Eu, Nabucodonosor, estava tranquilo em
minha casa e feliz no meu palácio. Tive um sonho que me atemorizou;
e, estando na minha cama, os meus pensamentos e as visões da minha
imaginação perturbaram-me.
Por esta causa publiquei um decreto para
que viessem a minha presença os adivinhos, os magos, os caldeus e os
agoureiros, aos quais contei o meu sonho na sua presença; mas eles
não me deram a sua interpretação; até que se apresentou diante de
mim o seu colega Daniel, que tem por nome Baltasar, segundo ò nome
do meu deus, o qual tem em si mesmo o espírito dos deuses santos;
expus diante dele assim o meu sonho: Baltasar, príncipe dos
adivinhos, como eu sei que tens em ti o espírito dos deuses santos e
que nenhum segredo te é impenetrável, expõe-me as visões dos
sonhos que tive e dá-me a sua interpretação.
A visão da minha imaginação, estando
eu na minha cama, foi esta: Parecia-me ver no meio da terra uma
árvore e a sua altura era desmarcada.
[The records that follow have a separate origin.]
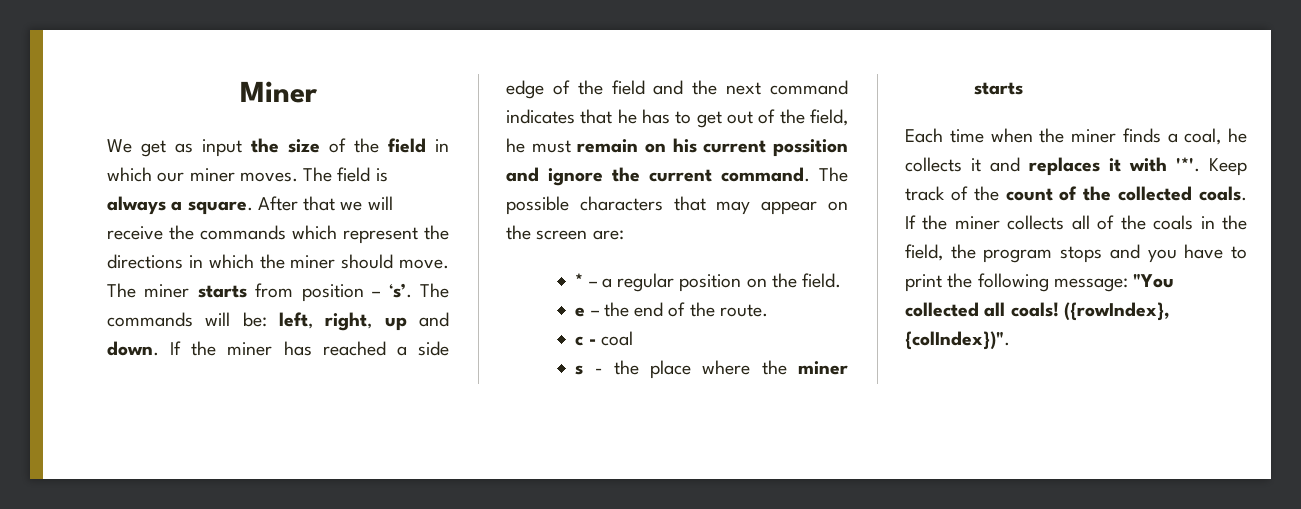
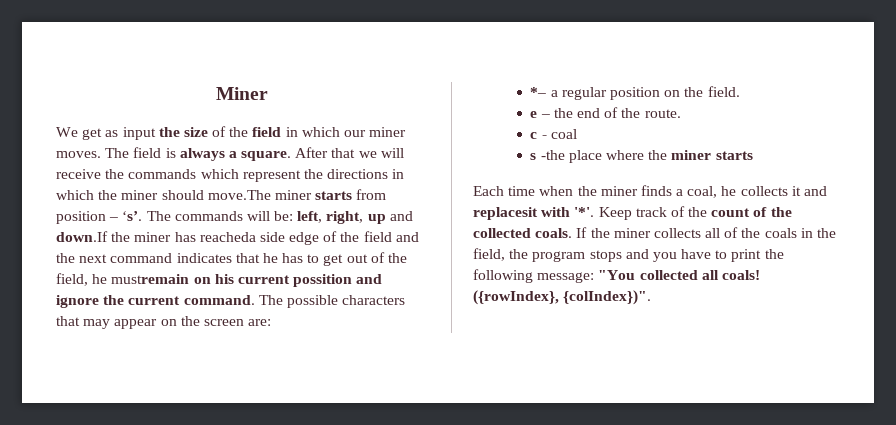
- After that we will receive the commands which represent the directions in which the miner should move. The miner starts from position – ‘s’.
+ After that we will receive the commands which represent the directions in which the miner should move.The miner starts from position – ‘s’.
- The commands will be: left, right, up and down. If the miner has reached a side edge of the field and the next command indicates that he has to get out of the field, he must remain on his current possition and ignore the current command.
+ The commands will be: left, right, up and down.If the miner has reacheda side edge of the field and the next command indicates that he has to get out of the field, he mustremain on his current possition and ignore the current command.
- * – a regular position on the field.
+ *– a regular position on the field.
- s - the place where the miner starts
+ s -the place where the miner starts
- Each time when the miner finds a coal, he collects it and replaces it with '*'.
+ Each time when the miner finds a coal, he collects it and replacesit with '*'.

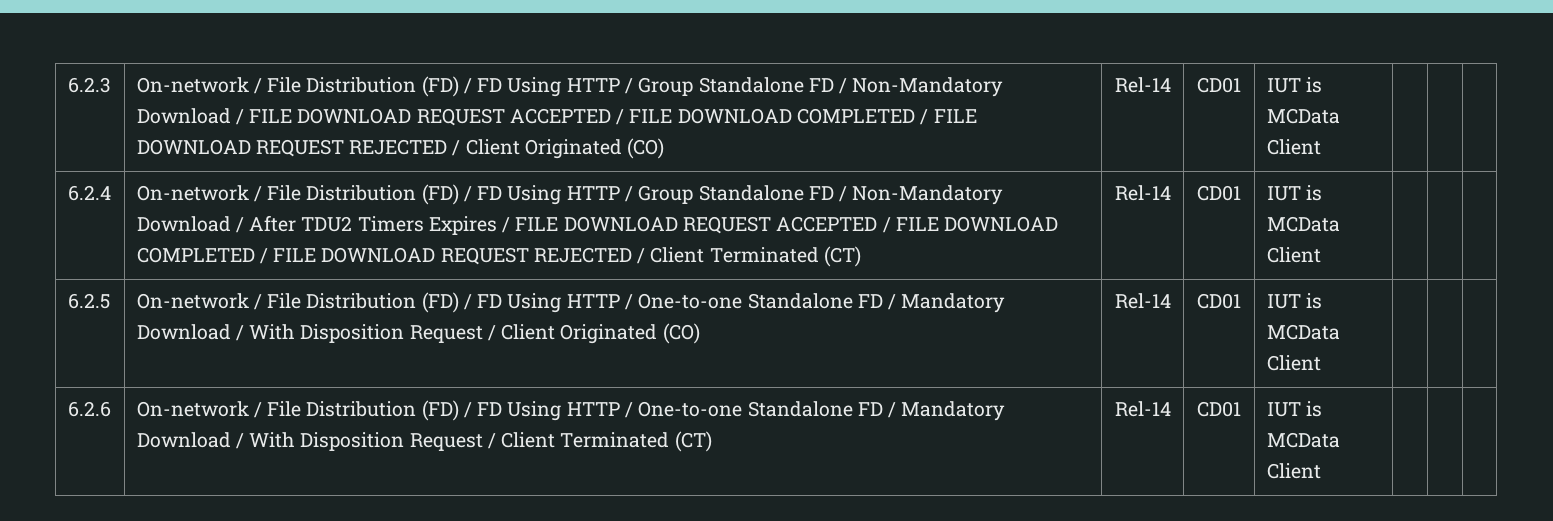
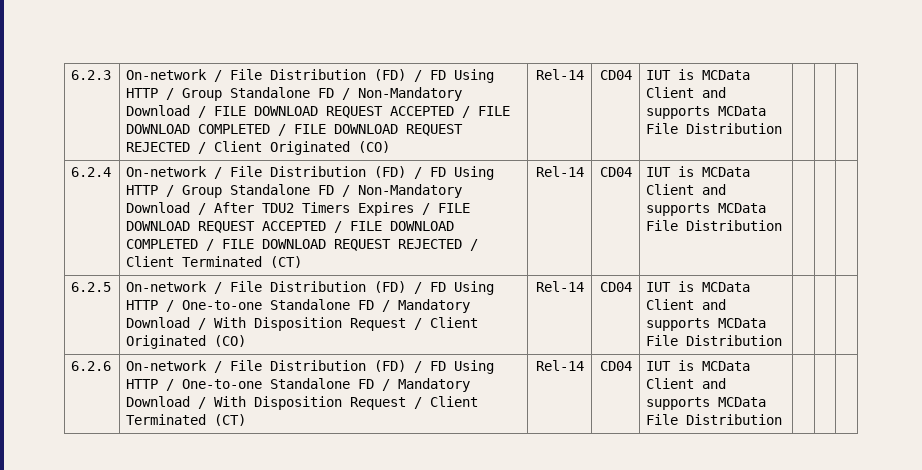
- On-network / File Distribution (FD) / FD Using HTTP / Group Standalone FD / Non-Mandatory Download / FILE DOWNLOAD REQUEST ACCEPTED / FILE DOWNLOAD COMPLETED / FILE DOWNLOAD REQUEST REJECTED / Client Originated (CO) | Rel-14 | CD01 | IUT is MCData Client
+ On-network / File Distribution (FD) / FD Using HTTP / Group Standalone FD / Non-Mandatory Download / FILE DOWNLOAD REQUEST ACCEPTED / FILE DOWNLOAD COMPLETED / FILE DOWNLOAD REQUEST REJECTED / Client Originated (CO) | Rel-14 | CD04 | IUT is MCData Client and supports MCData File Distribution
- On-network / File Distribution (FD) / FD Using HTTP / Group Standalone FD / Non-Mandatory Download / After TDU2 Timers Expires / FILE DOWNLOAD REQUEST ACCEPTED / FILE DOWNLOAD COMPLETED / FILE DOWNLOAD REQUEST REJECTED / Client Terminated (CT) | Rel-14 | CD01 | IUT is MCData Client
+ On-network / File Distribution (FD) / FD Using HTTP / Group Standalone FD / Non-Mandatory Download / After TDU2 Timers Expires / FILE DOWNLOAD REQUEST ACCEPTED / FILE DOWNLOAD COMPLETED / FILE DOWNLOAD REQUEST REJECTED / Client Terminated (CT) | Rel-14 | CD04 | IUT is MCData Client and supports MCData File Distribution
- 6.2.5 | On-network / File Distribution (FD) / FD Using HTTP / One-to-one Standalone FD / Mandatory Download / With Disposition Request / Client Originated (CO) | Rel-14 | CD01 | IUT is MCData Client | | |
+ 6.2.5 | On-network / File Distribution (FD) / FD Using HTTP / One-to-one Standalone FD / Mandatory Download / With Disposition Request / Client Originated (CO) | Rel-14 | CD04 | IUT is MCData Client and supports MCData File Distribution | | |
- 6.2.6 | On-network / File Distribution (FD) / FD Using HTTP / One-to-one Standalone FD / Mandatory Download / With Disposition Request / Client Terminated (CT) | Rel-14 | CD01 | IUT is MCData Client | | |
+ 6.2.6 | On-network / File Distribution (FD) / FD Using HTTP / One-to-one Standalone FD / Mandatory Download / With Disposition Request / Client Terminated (CT) | Rel-14 | CD04 | IUT is MCData Client and supports MCData File Distribution | | |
Era uma árvore grande e
forte, e a sua altura chegava até ó céu; via-se das extremidades
de toda a terra. As suas folhas eram formosíssimas e os seus frutos
copiosíssimos; dela todos se podiam sustentar.
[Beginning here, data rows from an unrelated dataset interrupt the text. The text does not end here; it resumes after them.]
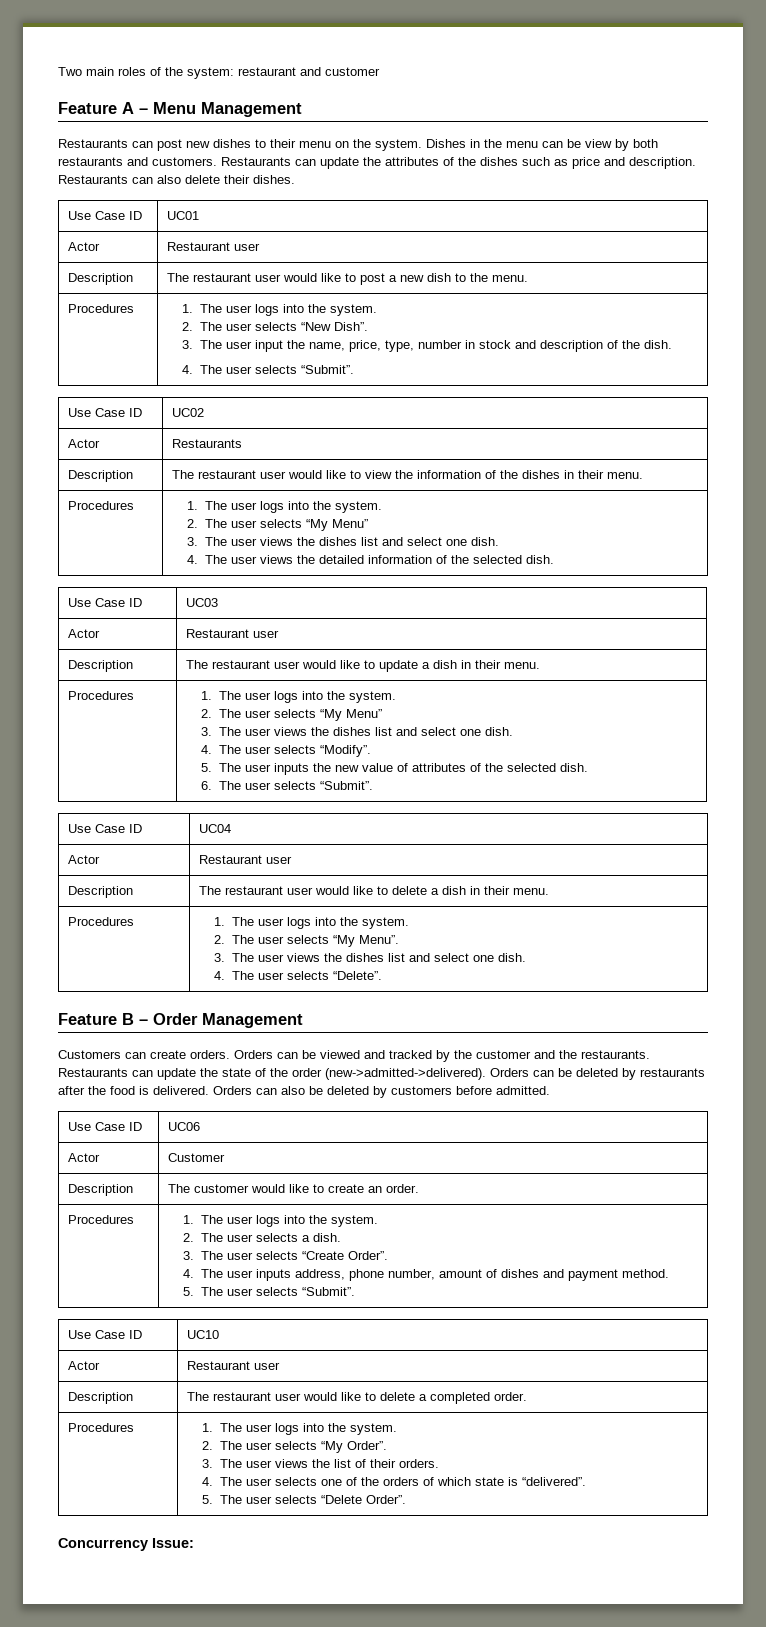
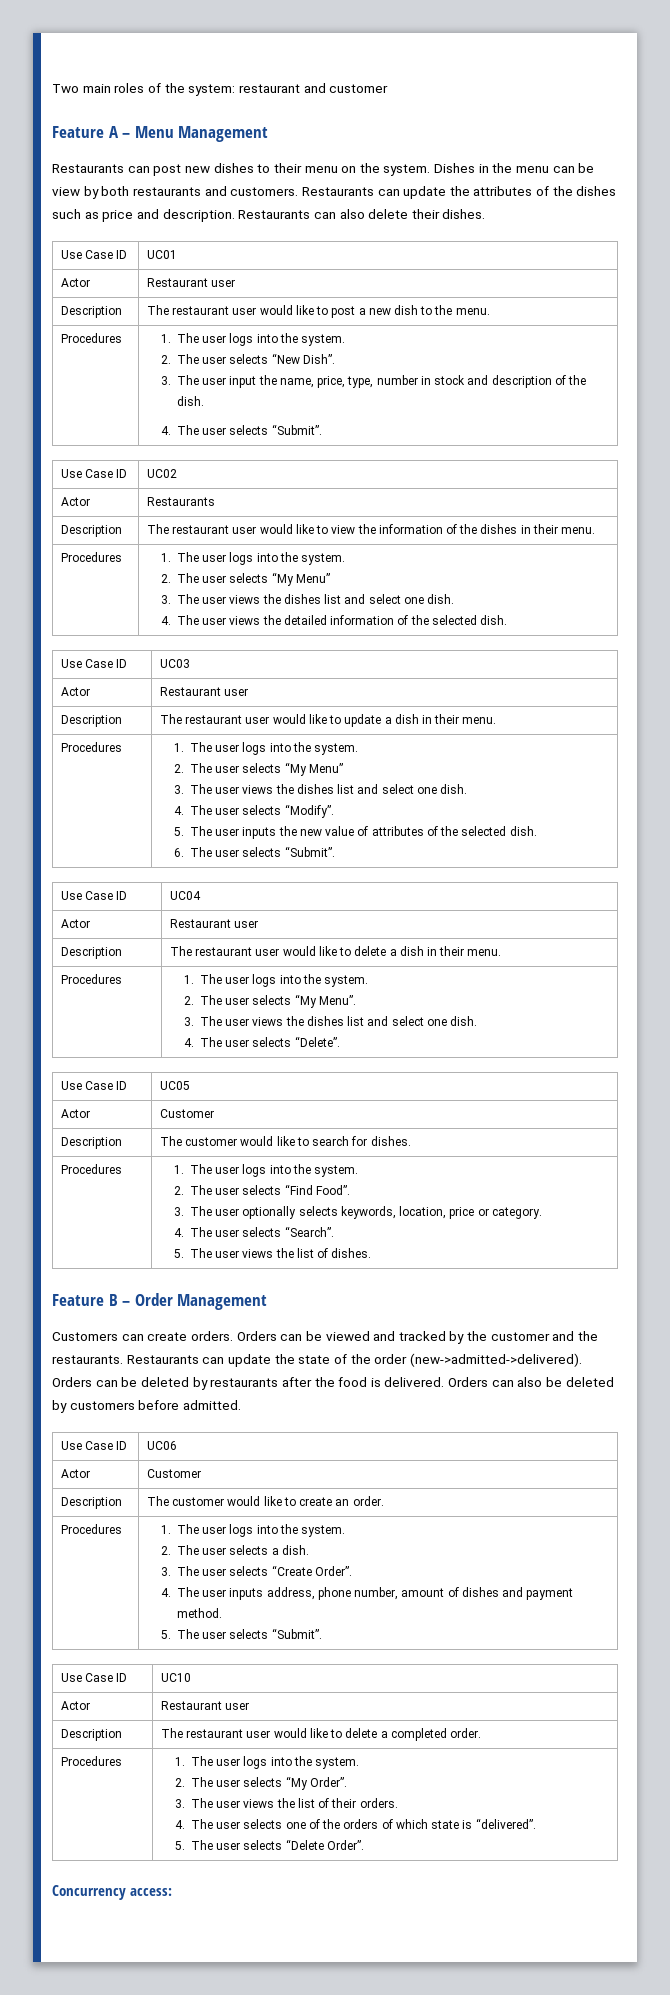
+ Use Case ID | UC05
+ Actor | Customer
+ Description | The customer would like to search for dishes.
+ Procedures | 1. The user logs into the system.
+ 2. The user selects “Find Food”.
+ 3. The user optionally selects keywords, location, price or category.
+ 4. The user selects “Search”.
+ 5. The user views the list of dishes.
- Concurrency Issue:
+ Concurrency access:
Os animais domésticos e selvagens
habitavam debaixo dela, as aves do céu pousavam sobre os seus ramos,
e dela se sustentava toda a carne.
Eu estava vendo isto na visão da minha
imaginação sobre o meu leito, e eis que um dos que velam e que são
santos, desceu do céu.
Chamou com voz forte, e disse: Deitai
abaixo esta árvore, cortai-lhe os ramos, fazei-lhe cair as folhas e
dispersar seus frutos; fujam os animais que estão debaixo dela e as
aves que estão sobre os seus ramos. Deixai todavia na terra o tronco
com as suas raízes; seja ele atado com cadeias de ferro e de bronze
entre as ervas dos campos, seja molhado com o orvalho do céu e a sua
sorte seja com as feras entre a erva da terra.
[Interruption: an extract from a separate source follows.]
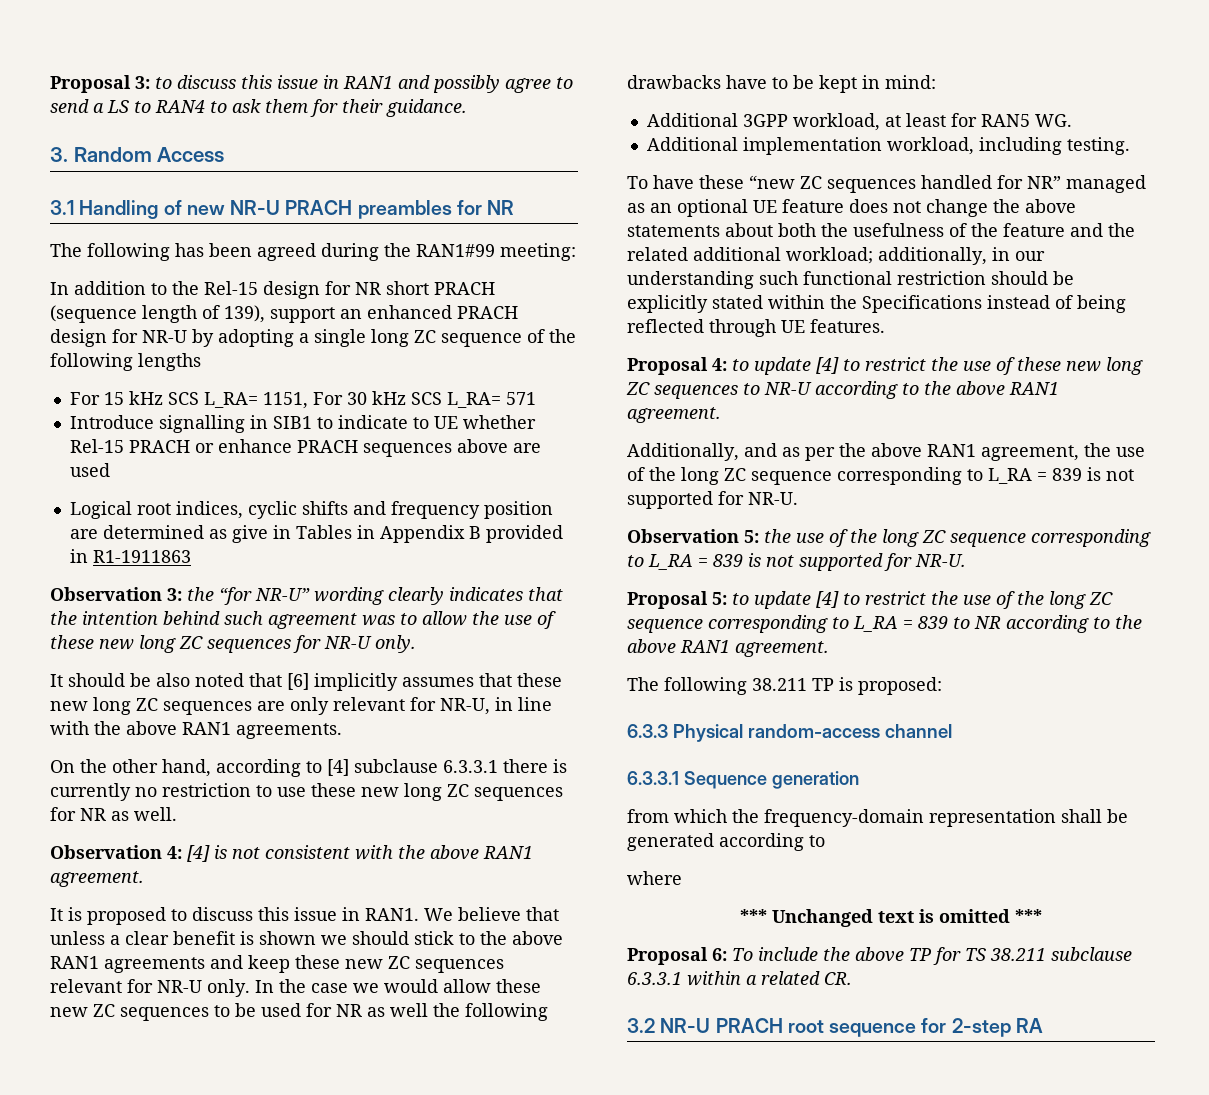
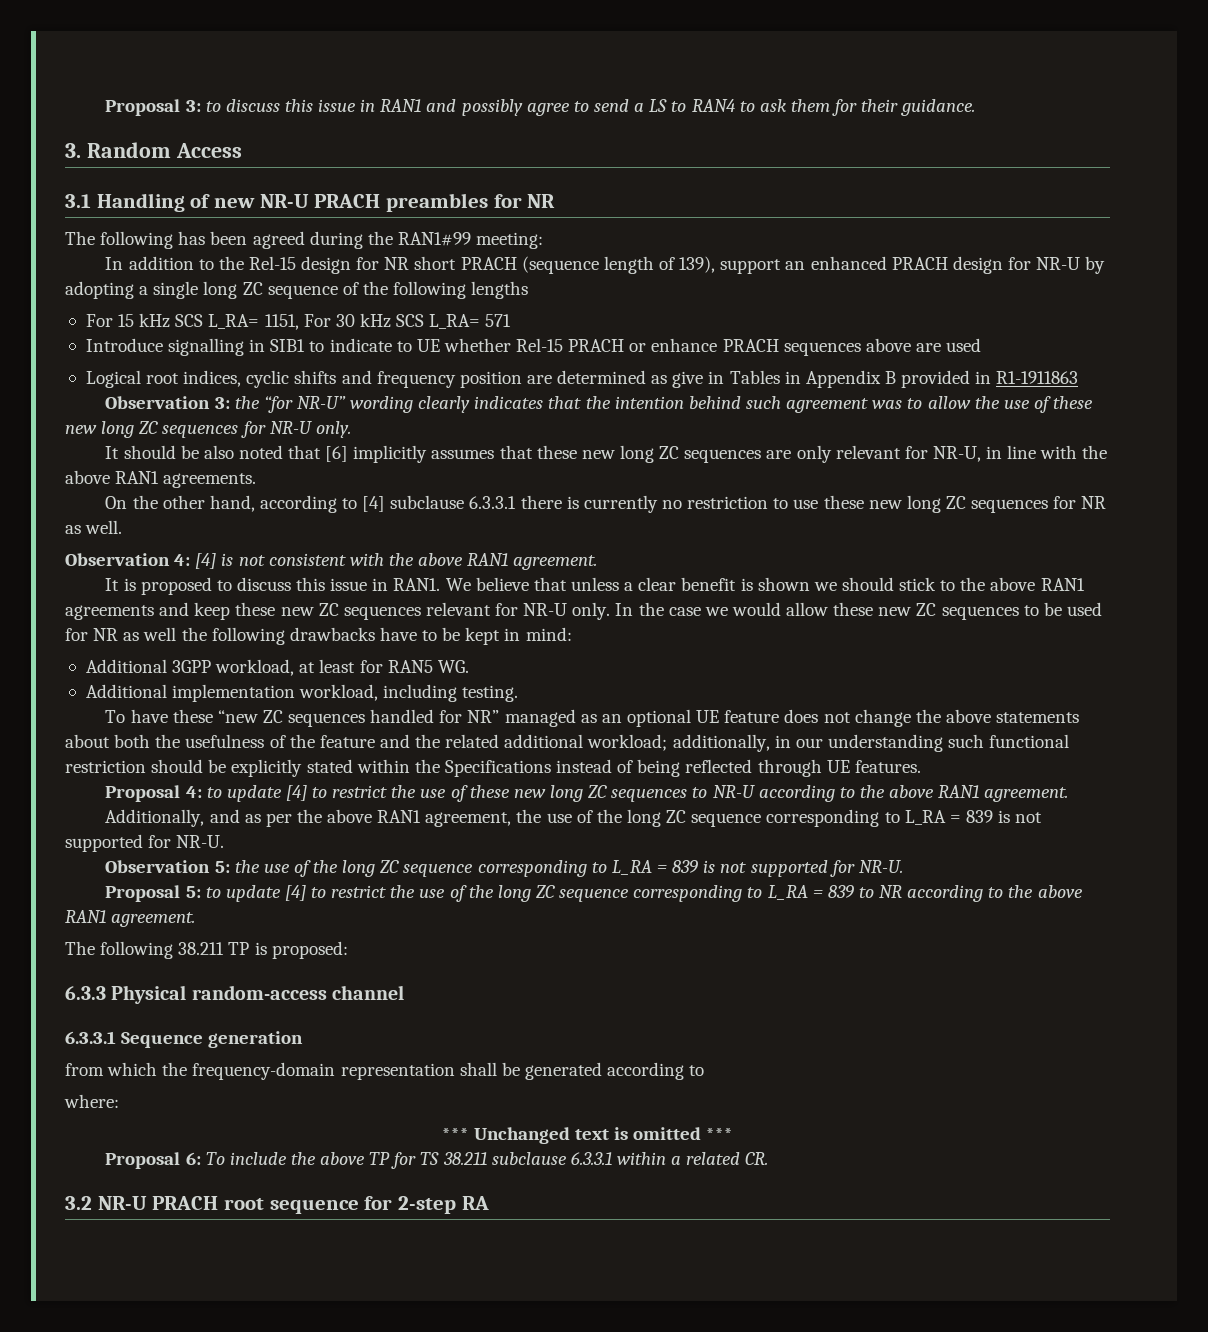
- where
+ where:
Mude-se-lhe o seu coração de homem,
dê-se-lhe um coração de fera e passem sete tempos por cima dele.
Por sentença dos que velam, assim foi decretado, e esta é a palavra
e a petição dos santos, até que conheçam os viventes que o
Altíssimo é quem tem o domínio sobre os reinos dos homens,
dá-los-á a quem quiser, e porá nele o mais humilde dos homens. Eis
o sonho que eu, rei Nabucodonosor, tive. Tu, pois, Baltasar,
apressa-te a interpretar-mo, porque nenhum dos sábios do meu reino
me pode dizer o que significa; tu, porém, podes, porque o espírito
dos deuses santos está em ti.
Então, Daniel, por outro nome Baltasar,
começou a pensar consigo mesmo em silêncio durante quase uma hora,
e os seus pensamentos perturbavam-no. Mas o rei, tomando a palavra,
disse-lhe: Baltasar, não te turbe o sonho, nem a sua interpretação.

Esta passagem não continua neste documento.